In order to solve the above effects, this paper proposes a locomotion pattern recognition method of exoskeleton robot based on SA-SVM. SA is one of the earliest and most popular meta-heuristic algorithms, which can effectively solve the parameter optimization problem of the SVM model. It introduces the natural mechanism of solid annealing as well as the appropriate random elements. The value of randomness in the whole solution neighborhood can avoid the algorithm falling into local optimum and improve the ability of global optimization.

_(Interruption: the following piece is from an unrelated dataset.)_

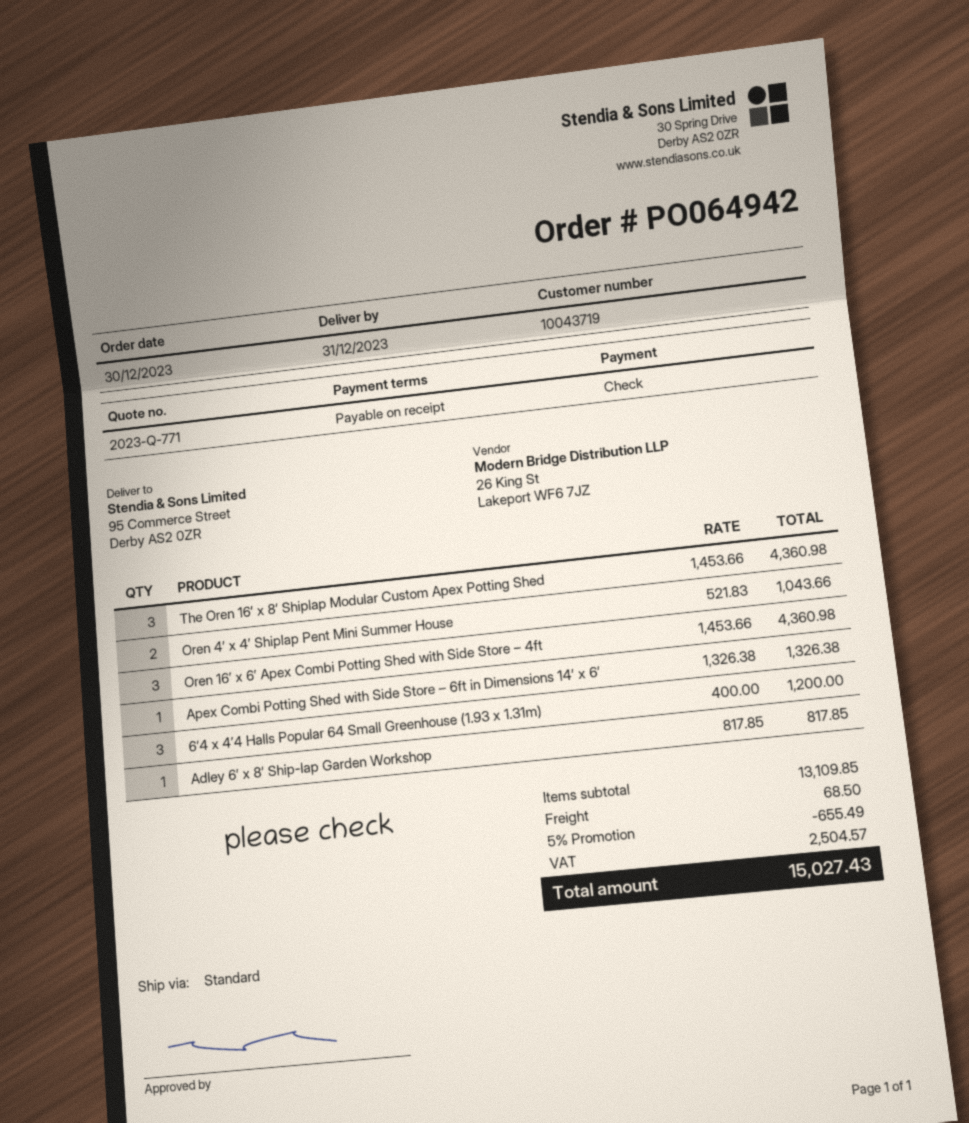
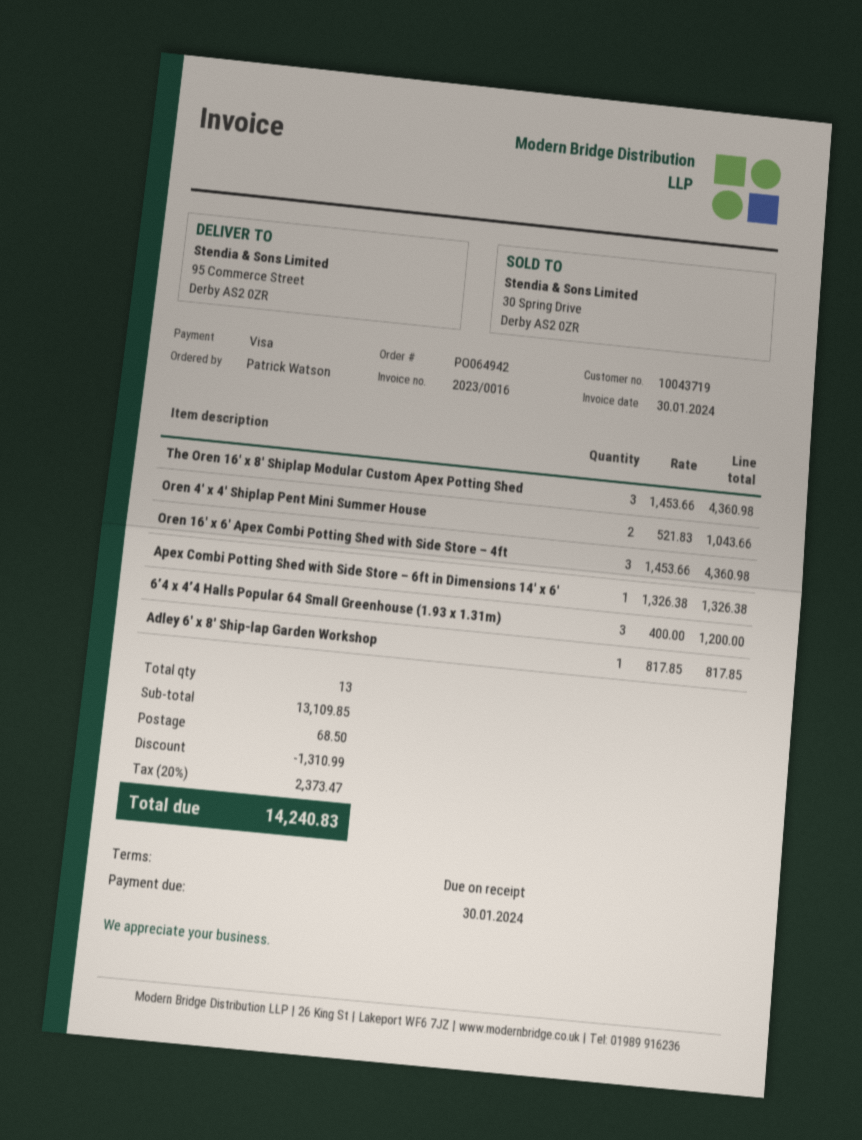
payment method: cheque -> Visa
discount: 655.49 -> 1310.99
tax: 2504.57 -> 2373.47
total: 15027.43 -> 14240.83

In order to identify the locomotion pattern stably and accurately, the SA-SVM model is adopted in this paper based on traditional SVM. Firstly, lower limb IMUs information, joint angle information and plantar pressure information were collected. Then, IMUs information, joint angle information and force sensing resistors (FSRs) data were combined as the input of SA-SVM model to further improve the overall locomotion pattern recognition model. The model effectiveness and accuracy of the multi-mode machine learning model are also verified.